Secondly the majority of (not rich) people believe that having rich people in charge will benefit them. No doubt the incoming government of billionaires is something to look forward to.

Which is all yo say that each country gets what they want. The US _wants_ for-profit health care. They believe it is the best in the world. Other countries think its bonkers and have other approaches. That's perfectly OK.

Indeed this is democracy in action. We vote for people who will best do what we want them to do. Who guide us, not just by their words but their actions. We clearly understand the actions of the incoming guy (he's been there before).
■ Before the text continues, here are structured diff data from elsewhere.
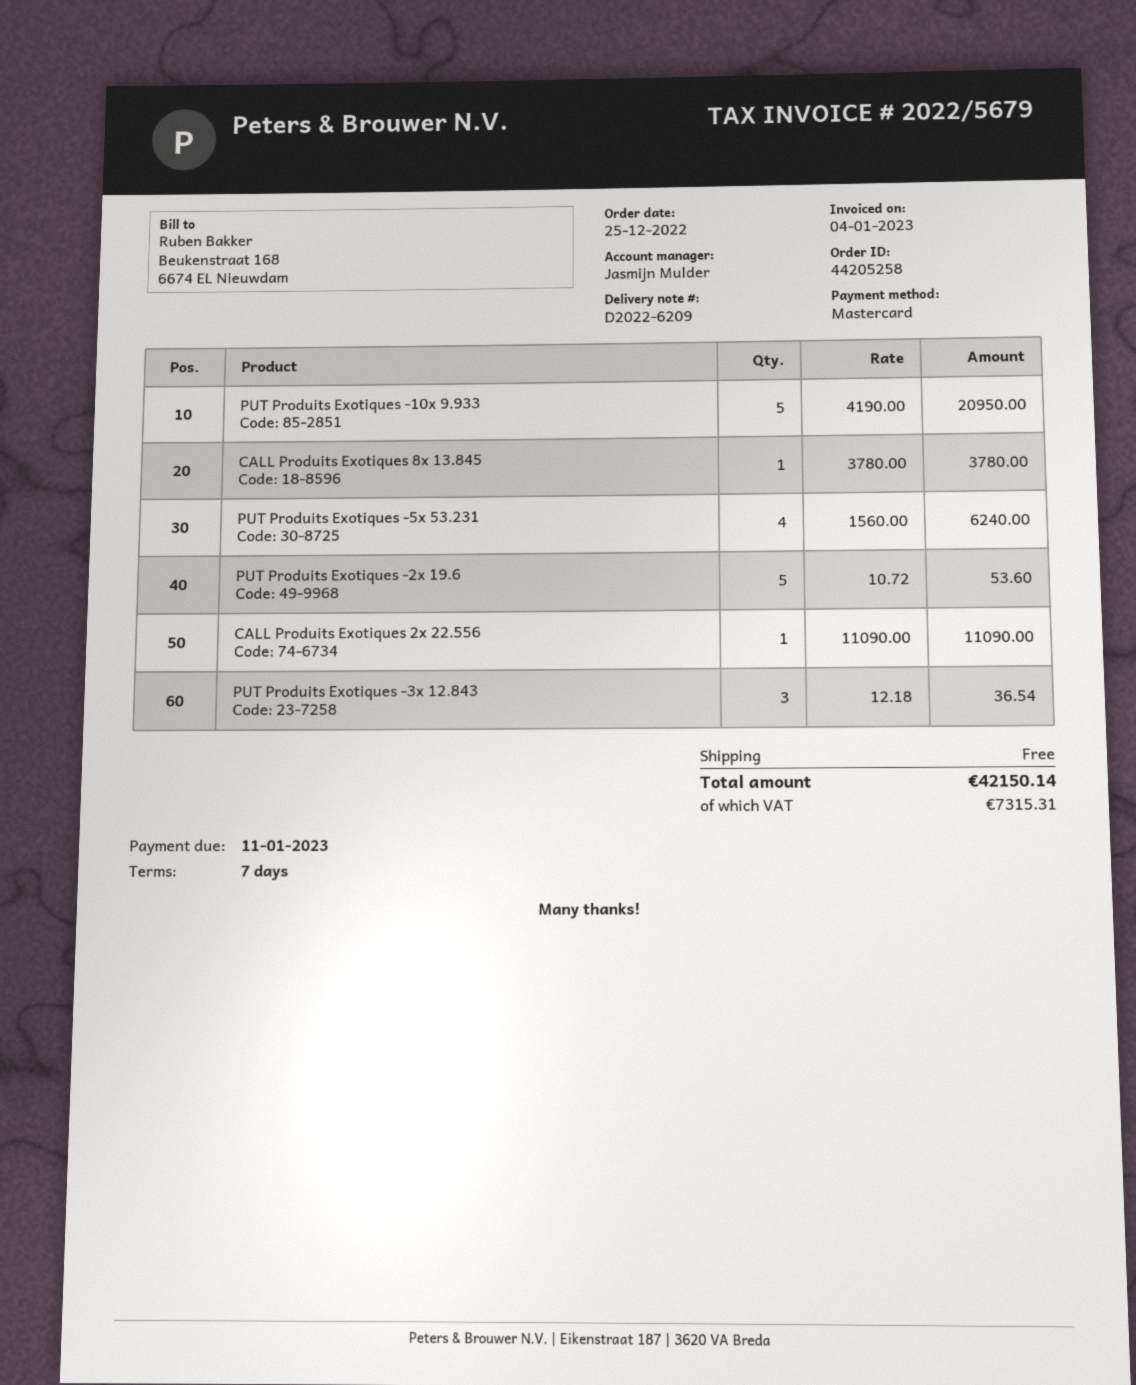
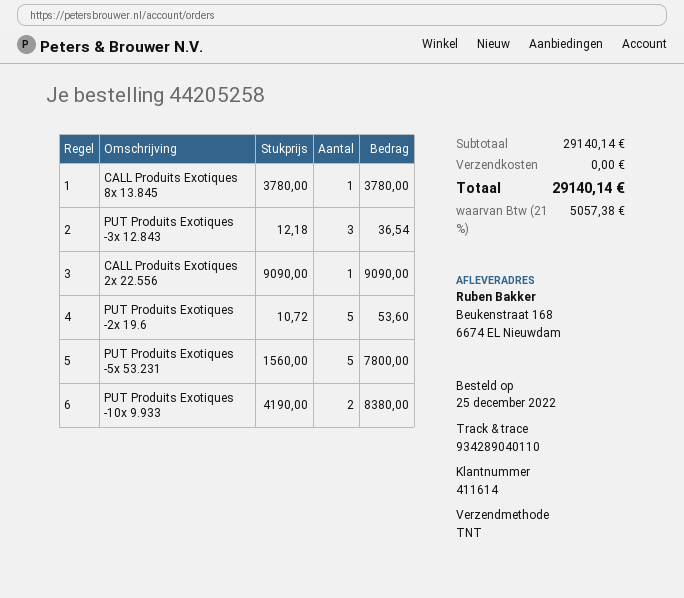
PUT Produits Exotiques -10x 9.933: 5 x 4190.00 = 20950.00 -> 2 x 4190.00 = 8380.00
PUT Produits Exotiques -5x 53.231: 4 x 1560.00 = 6240.00 -> 5 x 1560.00 = 7800.00
CALL Produits Exotiques 2x 22.556: 1 x 11090.00 = 11090.00 -> 1 x 9090.00 = 9090.00
tax: 7315.31 -> 5057.38
total: 42150.14 -> 29140.14

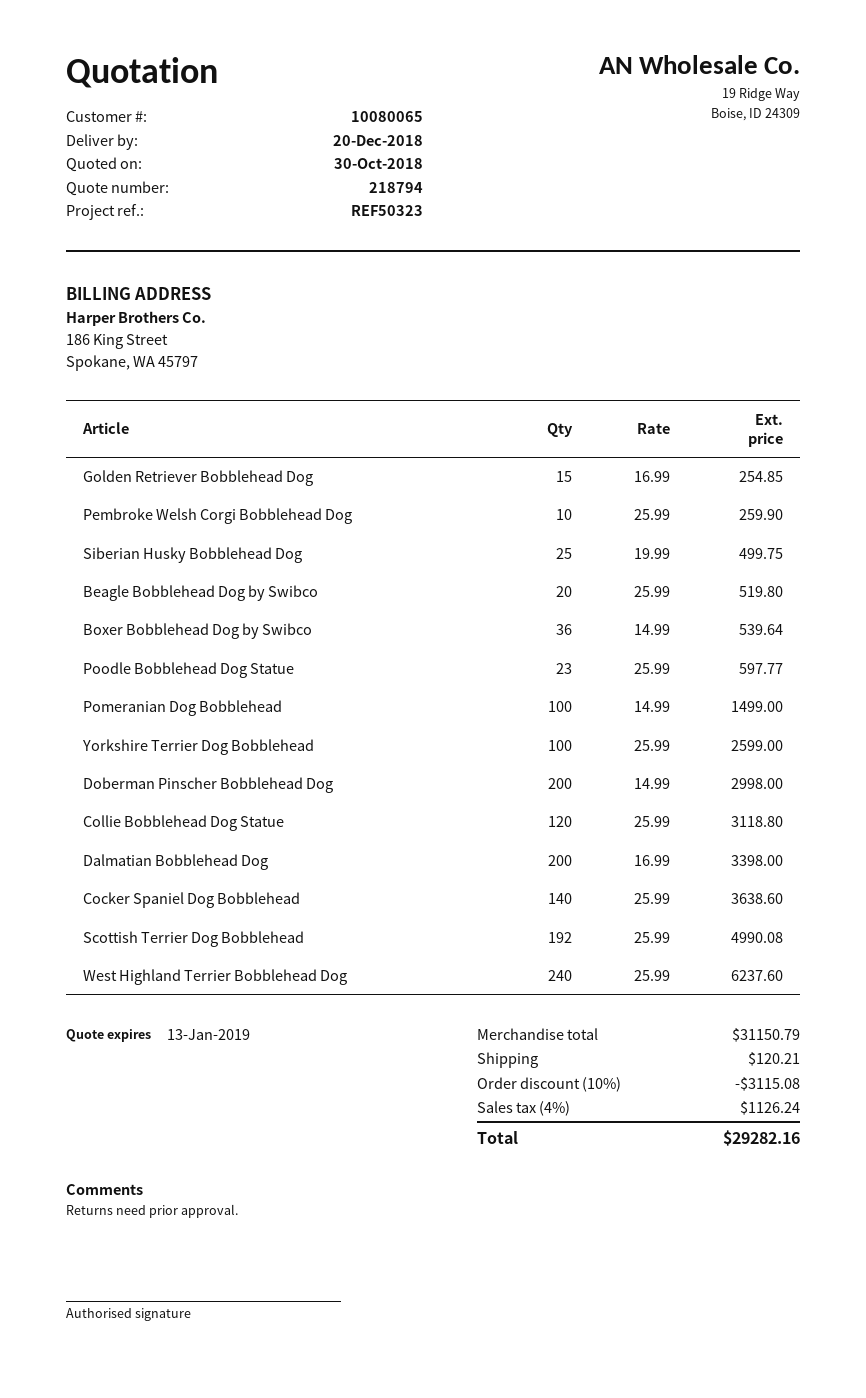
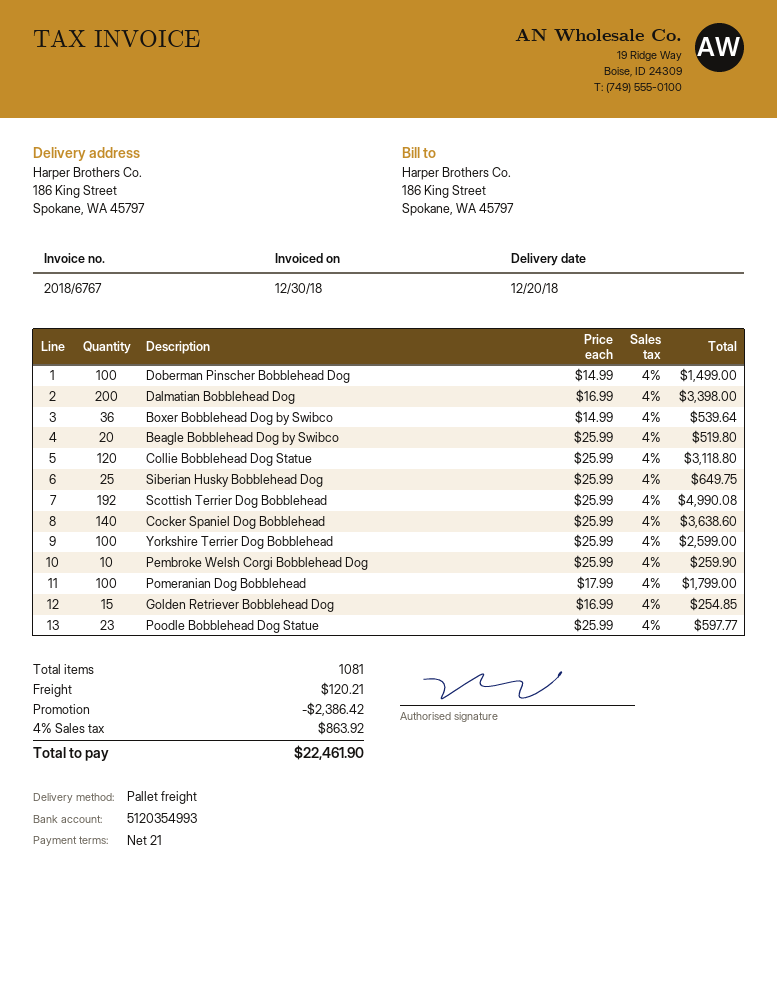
Siberian Husky Bobblehead Dog: 25 x 19.99 = 499.75 -> 25 x 25.99 = 649.75
Pomeranian Dog Bobblehead: 100 x 14.99 = 1499.00 -> 100 x 17.99 = 1799.00
Doberman Pinscher Bobblehead Dog: 200 x 14.99 = 2998.00 -> 100 x 14.99 = 1499.00
West Highland Terrier Bobblehead Dog: 240 x 25.99 = 6237.60 -> none
discount: 3115.08 -> 2386.42
tax: 4% = 1126.24 -> 4% = 863.92
total: 29282.16 -> 22461.90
He's clearly pro-health-company (not pro health consumer) so this is (quite literally) what people want.

The future looks very bright indeed!

> The problem with what you said is that it's a statistic lumping all households together. As such it's largely meaningless because it lumps Elon's household with some person living in a trailer park in Montana.

No, because it's a median value, thus outliers are irrelevant.

Is it a median? The site doesn't say (that I can see) but the text seems to suggest an average, not a median.

But even if it's a median, the point stands. At least half the country falls below this standard.

Equally the distribution of outliers is not balanced. There are a lot lot more outliers (far from the median) on the up side than the down side.

There are at least three kinds of averages: mean, median, and mode.
>The problem with what you said is that it's a statistic lumping all households together. As such it's largely meaningless because it lumps Elon's household with some person living in a trailer park in Montana. They are unlikely to have similar disposable income.

If a sibling comment[1] is to be believed, the "Southeast Asian backwater" in question seems to be Bangladesh. Looking at GDP per capita PPP (ie. adjusted for cost of living), united states is nearly 10x as rich. Is it possible to construct a hypothetical where a country has 10x higher GDP per capita than other, but the average citizen is poorer? Yes. Is that actually occurring? Unlikely.

[1] https://news.ycombinator.com/item?id=42630667

>Nevertheless the point, as an anecdote stands. While America the country is rich, not all the people in it are. Indeed it seems to be increasingly split into rich and poor - the middle class is shrinking.

I don't know how you can possibly interpret the parent comment as just an "anecdote". It's specifically making claims about "the majority of middle-class Americans".

> most Americans seem happy with this setup

> The US _wants_ for-profit health care

> We vote for people who will best do what we want them to do

> The future looks very bright indeed!

What did I just read.

It's a puzzling but stubbornly true aspect of the US electorate: replacing private insurance with a universal program polls at like 20%. People like the idea of a universal health insurance program but don't, themselves, want to be enrolled in it.
How do you interpret the most recent results differently?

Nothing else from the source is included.